**Prompt:** Every line of the material must be restated exactly, though not its pictures.
((
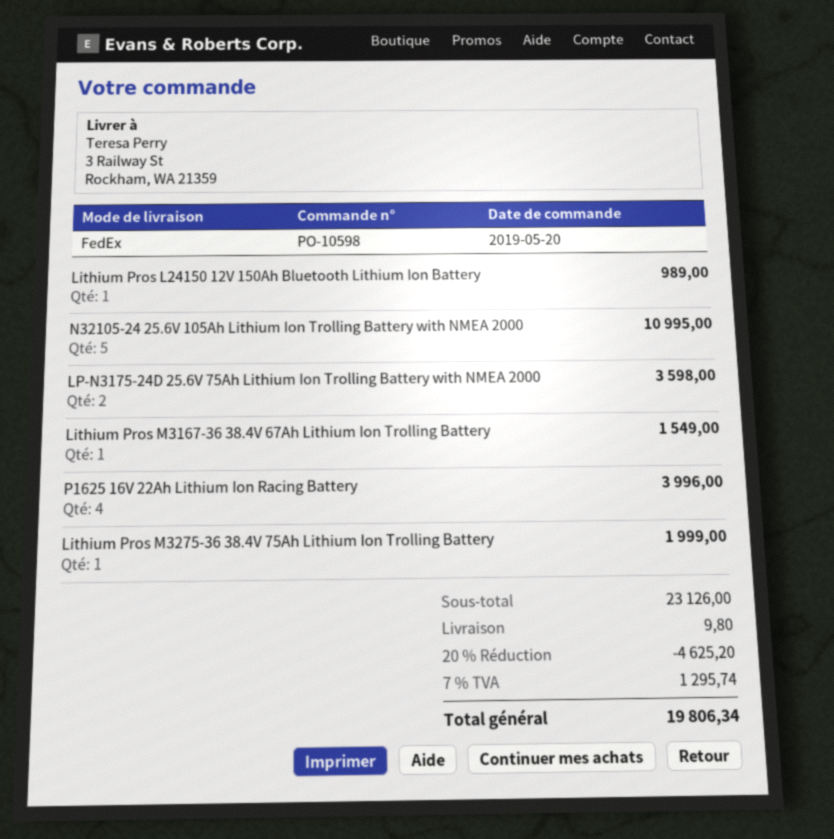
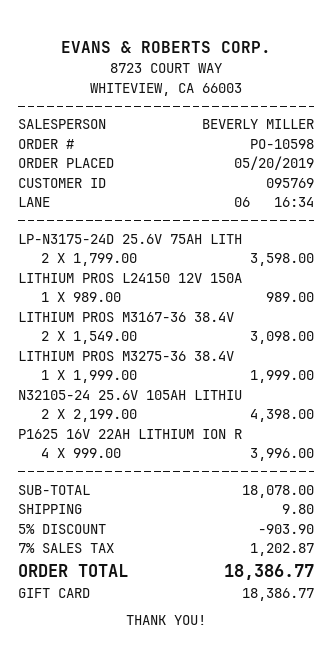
N32105-24 25.6V 105Ah Lithium Ion Trolling Battery with NMEA 2000: 5 for 10995.00 -> 2 for 4398.00
Lithium Pros M3167-36 38.4V 67Ah Lithium Ion Trolling Battery: 1 for 1549.00 -> 2 for 3098.00
subtotal: 23126.00 -> 18078.00
discount: 20% = 4625.20 -> 5% = 903.90
tax: 7% = 1295.74 -> 7% = 1202.87
total: 19806.34 -> 18386.77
))
**Answer to this task:**
N32105-24 25.6V 105Ah Lithium Ion Trolling Battery with NMEA 2000: 5 for 10995.00 -> 2 for 4398.00
Lithium Pros M3167-36 38.4V 67Ah Lithium Ion Trolling Battery: 1 for 1549.00 -> 2 for 3098.00
subtotal: 23126.00 -> 18078.00
discount: 20% = 4625.20 -> 5% = 903.90
tax: 7% = 1295.74 -> 7% = 1202.87
total: 19806.34 -> 18386.77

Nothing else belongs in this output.